Data records
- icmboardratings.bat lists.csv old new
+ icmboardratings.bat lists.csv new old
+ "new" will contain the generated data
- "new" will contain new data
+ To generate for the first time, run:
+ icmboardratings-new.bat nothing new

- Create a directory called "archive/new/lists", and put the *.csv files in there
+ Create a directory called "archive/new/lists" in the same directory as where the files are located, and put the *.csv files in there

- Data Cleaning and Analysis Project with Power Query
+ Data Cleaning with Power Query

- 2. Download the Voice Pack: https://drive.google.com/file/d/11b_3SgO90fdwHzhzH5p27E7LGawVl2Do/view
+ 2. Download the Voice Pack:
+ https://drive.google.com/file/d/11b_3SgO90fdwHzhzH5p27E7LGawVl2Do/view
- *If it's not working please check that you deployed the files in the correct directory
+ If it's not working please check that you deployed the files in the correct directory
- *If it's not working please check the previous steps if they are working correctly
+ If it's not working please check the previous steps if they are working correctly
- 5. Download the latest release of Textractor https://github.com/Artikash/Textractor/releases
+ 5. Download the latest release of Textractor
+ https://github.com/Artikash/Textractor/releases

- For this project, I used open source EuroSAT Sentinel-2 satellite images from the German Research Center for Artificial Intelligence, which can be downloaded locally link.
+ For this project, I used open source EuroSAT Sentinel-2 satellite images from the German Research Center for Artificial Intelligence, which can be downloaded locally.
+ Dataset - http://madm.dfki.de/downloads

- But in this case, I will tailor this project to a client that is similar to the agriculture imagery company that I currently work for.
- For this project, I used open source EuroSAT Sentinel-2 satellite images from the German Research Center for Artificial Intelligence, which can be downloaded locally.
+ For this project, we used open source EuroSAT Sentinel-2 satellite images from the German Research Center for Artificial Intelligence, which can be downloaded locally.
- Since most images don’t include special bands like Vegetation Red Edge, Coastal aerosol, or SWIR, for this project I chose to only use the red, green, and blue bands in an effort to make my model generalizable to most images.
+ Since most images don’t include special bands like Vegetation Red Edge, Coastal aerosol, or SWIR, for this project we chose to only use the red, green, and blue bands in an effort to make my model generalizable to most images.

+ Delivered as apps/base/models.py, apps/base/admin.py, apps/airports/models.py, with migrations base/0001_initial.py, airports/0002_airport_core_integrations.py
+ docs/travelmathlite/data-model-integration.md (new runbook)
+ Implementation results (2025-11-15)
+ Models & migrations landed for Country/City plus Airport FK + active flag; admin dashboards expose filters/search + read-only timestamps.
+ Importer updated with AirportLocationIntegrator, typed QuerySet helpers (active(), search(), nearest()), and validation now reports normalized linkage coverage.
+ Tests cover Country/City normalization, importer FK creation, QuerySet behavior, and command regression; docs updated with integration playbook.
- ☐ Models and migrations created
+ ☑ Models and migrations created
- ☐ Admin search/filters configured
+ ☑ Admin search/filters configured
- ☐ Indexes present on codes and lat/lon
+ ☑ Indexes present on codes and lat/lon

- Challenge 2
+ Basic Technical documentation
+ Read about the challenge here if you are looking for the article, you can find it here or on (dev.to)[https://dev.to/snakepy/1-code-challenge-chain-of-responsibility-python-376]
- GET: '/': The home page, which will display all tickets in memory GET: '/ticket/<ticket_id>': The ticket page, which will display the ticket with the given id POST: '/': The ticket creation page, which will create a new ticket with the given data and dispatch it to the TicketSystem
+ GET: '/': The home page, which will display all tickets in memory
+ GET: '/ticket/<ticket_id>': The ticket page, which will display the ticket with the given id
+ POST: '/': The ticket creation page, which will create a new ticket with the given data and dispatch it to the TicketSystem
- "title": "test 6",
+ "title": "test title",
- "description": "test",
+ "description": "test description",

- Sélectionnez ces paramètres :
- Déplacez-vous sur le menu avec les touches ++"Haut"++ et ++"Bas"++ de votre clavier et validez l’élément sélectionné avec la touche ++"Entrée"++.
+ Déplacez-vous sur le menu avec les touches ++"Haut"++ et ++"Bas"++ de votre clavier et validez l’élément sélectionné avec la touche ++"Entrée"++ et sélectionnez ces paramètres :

* Requirement *
Each record is to be given again in full, exactly as it reads.

* Finished task *
- icmboardratings.bat lists.csv old new
+ icmboardratings.bat lists.csv new old
+ "new" will contain the generated data
- "new" will contain new data
+ To generate for the first time, run:
+ icmboardratings-new.bat nothing new

- Create a directory called "archive/new/lists", and put the *.csv files in there
+ Create a directory called "archive/new/lists" in the same directory as where the files are located, and put the *.csv files in there

- Data Cleaning and Analysis Project with Power Query
+ Data Cleaning with Power Query

- 2. Download the Voice Pack: https://drive.google.com/file/d/11b_3SgO90fdwHzhzH5p27E7LGawVl2Do/view
+ 2. Download the Voice Pack:
+ https://drive.google.com/file/d/11b_3SgO90fdwHzhzH5p27E7LGawVl2Do/view
- *If it's not working please check that you deployed the files in the correct directory
+ If it's not working please check that you deployed the files in the correct directory
- *If it's not working please check the previous steps if they are working correctly
+ If it's not working please check the previous steps if they are working correctly
- 5. Download the latest release of Textractor https://github.com/Artikash/Textractor/releases
+ 5. Download the latest release of Textractor
+ https://github.com/Artikash/Textractor/releases

- For this project, I used open source EuroSAT Sentinel-2 satellite images from the German Research Center for Artificial Intelligence, which can be downloaded locally link.
+ For this project, I used open source EuroSAT Sentinel-2 satellite images from the German Research Center for Artificial Intelligence, which can be downloaded locally.
+ Dataset - http://madm.dfki.de/downloads

- But in this case, I will tailor this project to a client that is similar to the agriculture imagery company that I currently work for.
- For this project, I used open source EuroSAT Sentinel-2 satellite images from the German Research Center for Artificial Intelligence, which can be downloaded locally.
+ For this project, we used open source EuroSAT Sentinel-2 satellite images from the German Research Center for Artificial Intelligence, which can be downloaded locally.
- Since most images don’t include special bands like Vegetation Red Edge, Coastal aerosol, or SWIR, for this project I chose to only use the red, green, and blue bands in an effort to make my model generalizable to most images.
+ Since most images don’t include special bands like Vegetation Red Edge, Coastal aerosol, or SWIR, for this project we chose to only use the red, green, and blue bands in an effort to make my model generalizable to most images.

+ Delivered as apps/base/models.py, apps/base/admin.py, apps/airports/models.py, with migrations base/0001_initial.py, airports/0002_airport_core_integrations.py
+ docs/travelmathlite/data-model-integration.md (new runbook)
+ Implementation results (2025-11-15)
+ Models & migrations landed for Country/City plus Airport FK + active flag; admin dashboards expose filters/search + read-only timestamps.
+ Importer updated with AirportLocationIntegrator, typed QuerySet helpers (active(), search(), nearest()), and validation now reports normalized linkage coverage.
+ Tests cover Country/City normalization, importer FK creation, QuerySet behavior, and command regression; docs updated with integration playbook.
- ☐ Models and migrations created
+ ☑ Models and migrations created
- ☐ Admin search/filters configured
+ ☑ Admin search/filters configured
- ☐ Indexes present on codes and lat/lon
+ ☑ Indexes present on codes and lat/lon

- Challenge 2
+ Basic Technical documentation
+ Read about the challenge here if you are looking for the article, you can find it here or on (dev.to)[https://dev.to/snakepy/1-code-challenge-chain-of-responsibility-python-376]
- GET: '/': The home page, which will display all tickets in memory GET: '/ticket/<ticket_id>': The ticket page, which will display the ticket with the given id POST: '/': The ticket creation page, which will create a new ticket with the given data and dispatch it to the TicketSystem
+ GET: '/': The home page, which will display all tickets in memory
+ GET: '/ticket/<ticket_id>': The ticket page, which will display the ticket with the given id
+ POST: '/': The ticket creation page, which will create a new ticket with the given data and dispatch it to the TicketSystem
- "title": "test 6",
+ "title": "test title",
- "description": "test",
+ "description": "test description",

- Sélectionnez ces paramètres :
- Déplacez-vous sur le menu avec les touches ++"Haut"++ et ++"Bas"++ de votre clavier et validez l’élément sélectionné avec la touche ++"Entrée"++.
+ Déplacez-vous sur le menu avec les touches ++"Haut"++ et ++"Bas"++ de votre clavier et validez l’élément sélectionné avec la touche ++"Entrée"++ et sélectionnez ces paramètres :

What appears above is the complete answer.